## The problem
Only the lines from the one containing "[345,1724,383,1736] [411,1724,438,1736] not" through the final line below belong in the output, copied exactly and without pictures.

[Revision tracking records]

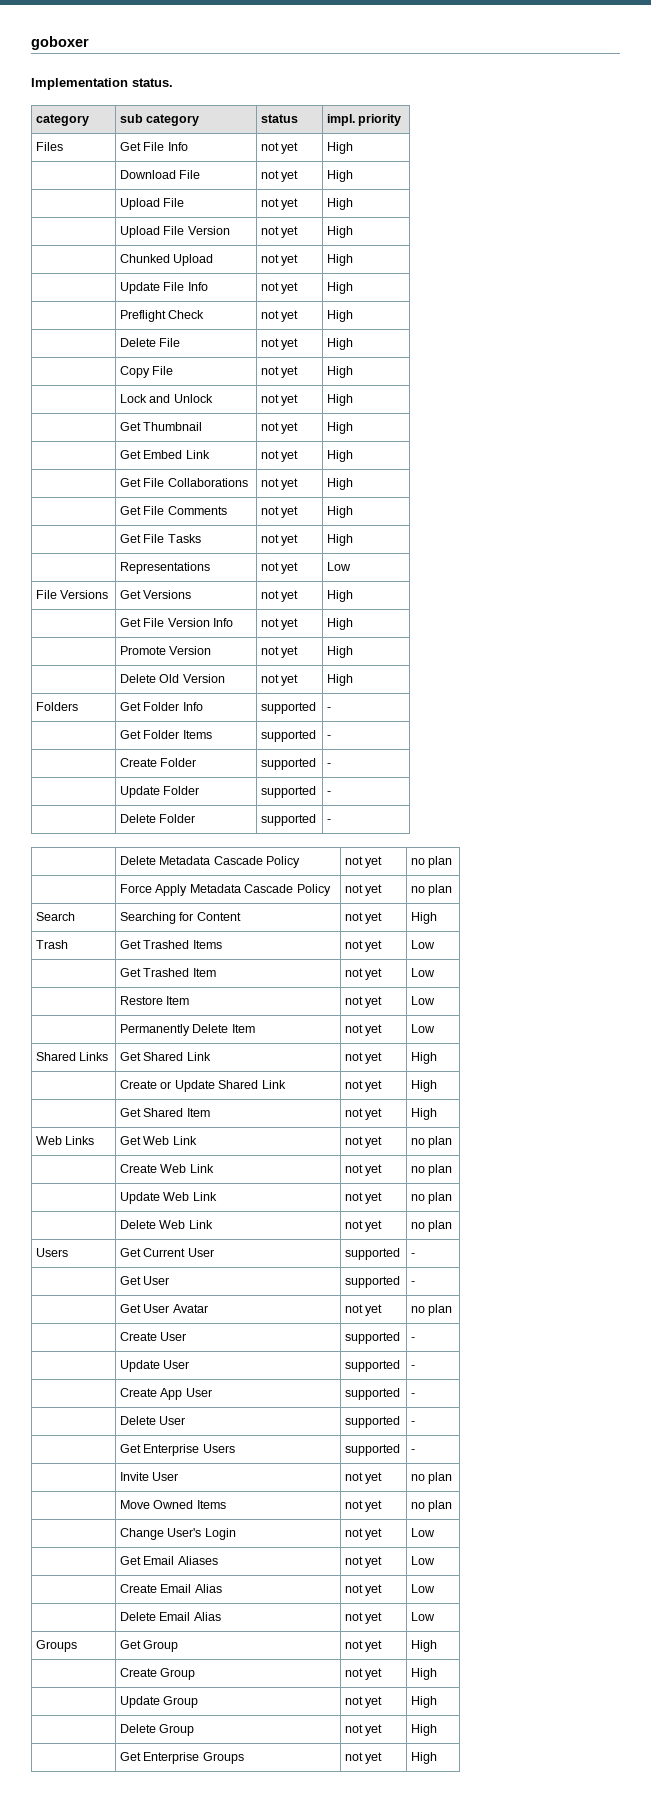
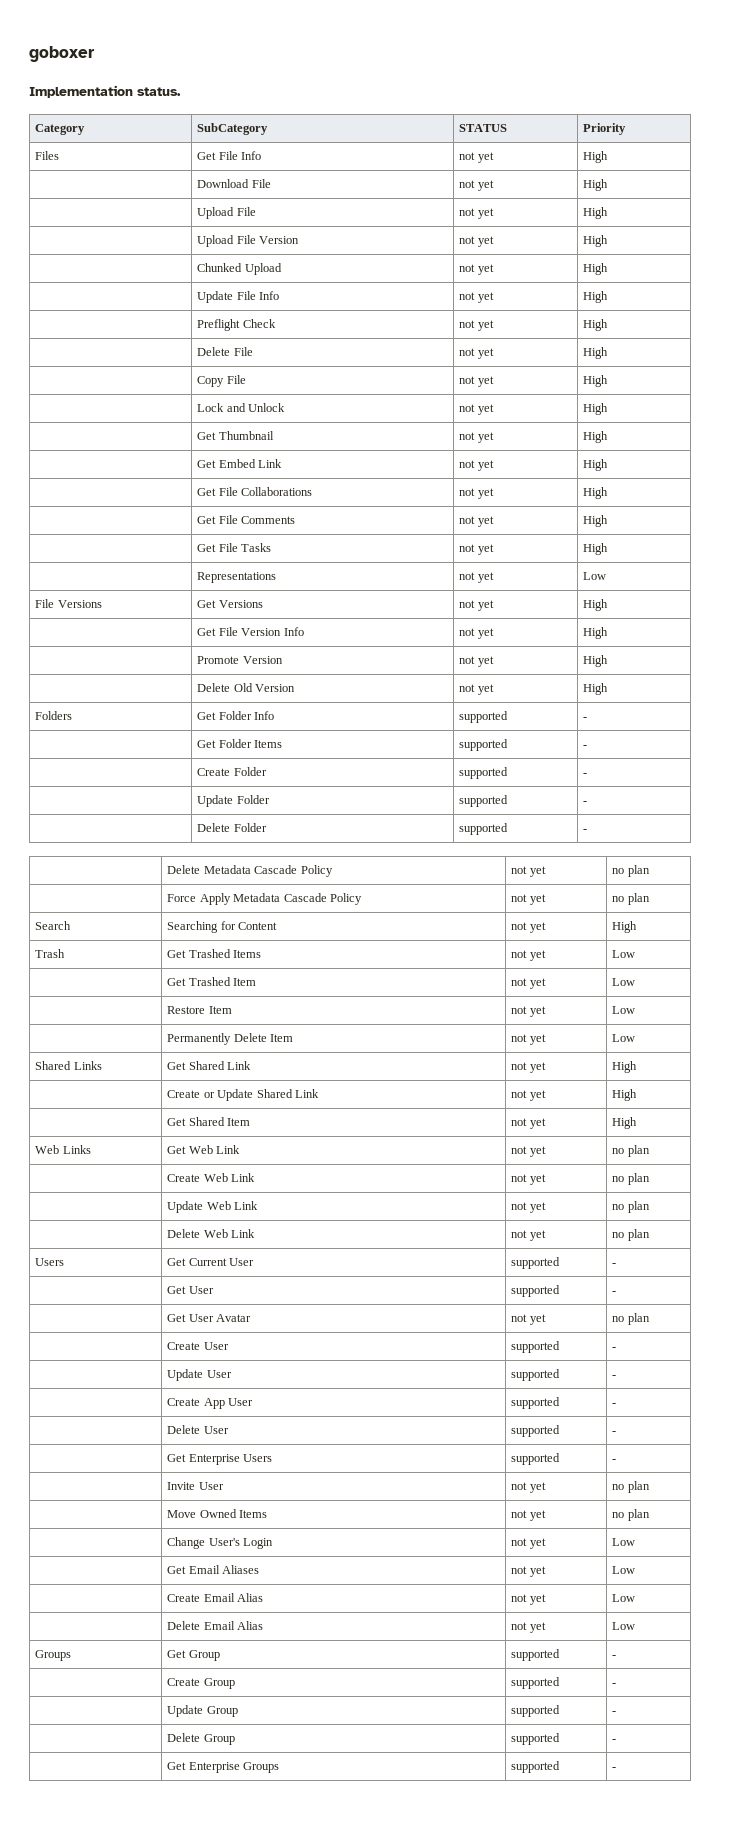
[36,114,90,126] [120,114,200,126] [261,114,299,123] [327,114,402,126] category | sub category | status | impl. priority -> [35,124,86,135] [197,123,269,135] [459,124,508,132] [583,123,627,135] Category | SubCategory | STATUS | Priority
[345,1640,383,1652] [411,1640,438,1652] not yet | High -> [511,1649,561,1661] [612,1655,617,1658] supported | -
[345,1668,383,1680] [411,1668,438,1680] not yet | High -> [511,1677,561,1689] [612,1683,617,1686] supported | -
[345,1696,383,1708] [411,1696,438,1708] not yet | High -> [511,1705,561,1717] [612,1711,617,1714] supported | -
[345,1724,383,1736] [411,1724,438,1736] not yet | High -> [511,1733,561,1745] [612,1739,617,1742] supported | -
[345,1752,383,1764] [411,1752,438,1764] not yet | High -> [511,1761,561,1773] [612,1767,617,1770] supported | -

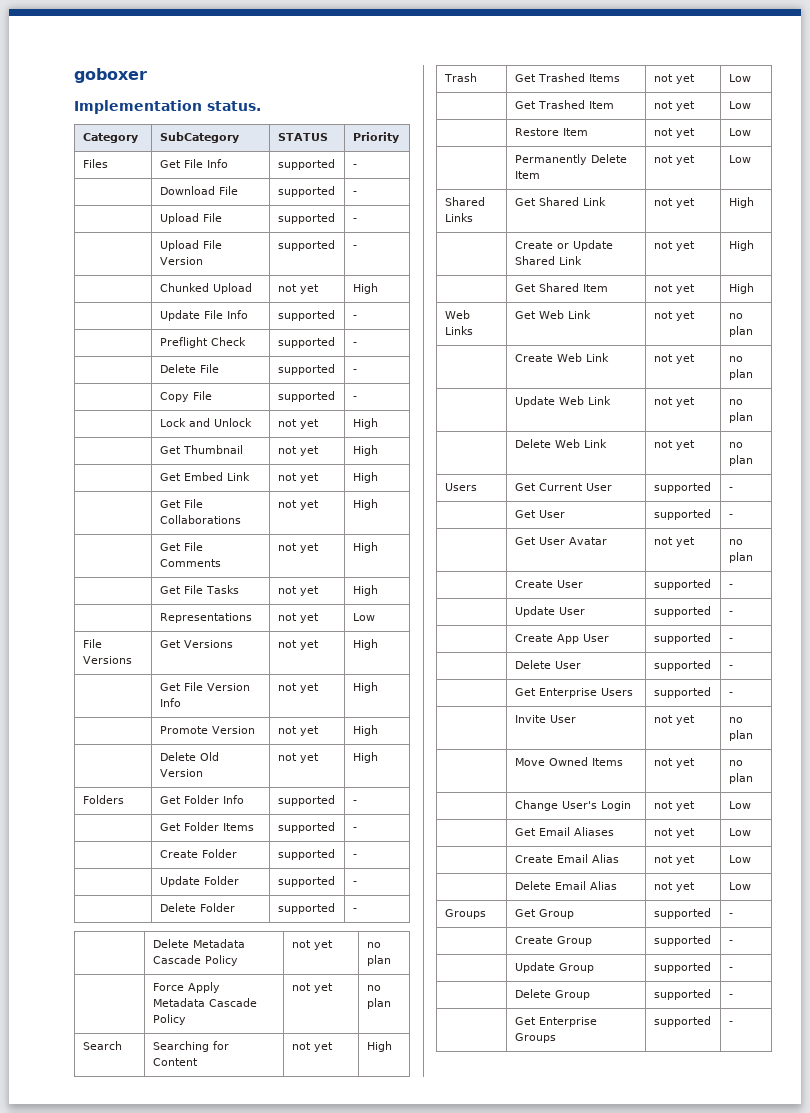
[459,152,494,163] [583,151,609,163] not yet | High -> [277,159,335,170] [352,164,357,168] supported | -
[459,180,494,191] [583,179,609,191] not yet | High -> [277,186,335,197] [352,191,357,195] supported | -
[459,208,494,219] [583,207,609,219] not yet | High -> [277,213,335,224] [352,218,357,222] supported | -
[459,236,494,247] [583,235,609,247] not yet | High -> [277,240,335,251] [352,245,357,249] supported | -
[459,292,494,303] [583,291,609,303] not yet | High -> [277,310,335,321] [352,315,357,319] supported | -
[459,320,494,331] [583,319,609,331] not yet | High -> [277,337,335,348] [352,342,357,346] supported | -
[459,348,494,359] [583,347,609,359] not yet | High -> [277,364,335,375] [352,369,357,373] supported | -
[459,376,494,387] [583,375,609,387] not yet | High -> [277,391,335,402] [352,396,357,400] supported | -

## Exercise result
[345,1724,383,1736] [411,1724,438,1736] not yet | High -> [511,1733,561,1745] [612,1739,617,1742] supported | -
[345,1752,383,1764] [411,1752,438,1764] not yet | High -> [511,1761,561,1773] [612,1767,617,1770] supported | -

[459,152,494,163] [583,151,609,163] not yet | High -> [277,159,335,170] [352,164,357,168] supported | -
[459,180,494,191] [583,179,609,191] not yet | High -> [277,186,335,197] [352,191,357,195] supported | -
[459,208,494,219] [583,207,609,219] not yet | High -> [277,213,335,224] [352,218,357,222] supported | -
[459,236,494,247] [583,235,609,247] not yet | High -> [277,240,335,251] [352,245,357,249] supported | -
[459,292,494,303] [583,291,609,303] not yet | High -> [277,310,335,321] [352,315,357,319] supported | -
[459,320,494,331] [583,319,609,331] not yet | High -> [277,337,335,348] [352,342,357,346] supported | -
[459,348,494,359] [583,347,609,359] not yet | High -> [277,364,335,375] [352,369,357,373] supported | -
[459,376,494,387] [583,375,609,387] not yet | High -> [277,391,335,402] [352,396,357,400] supported | -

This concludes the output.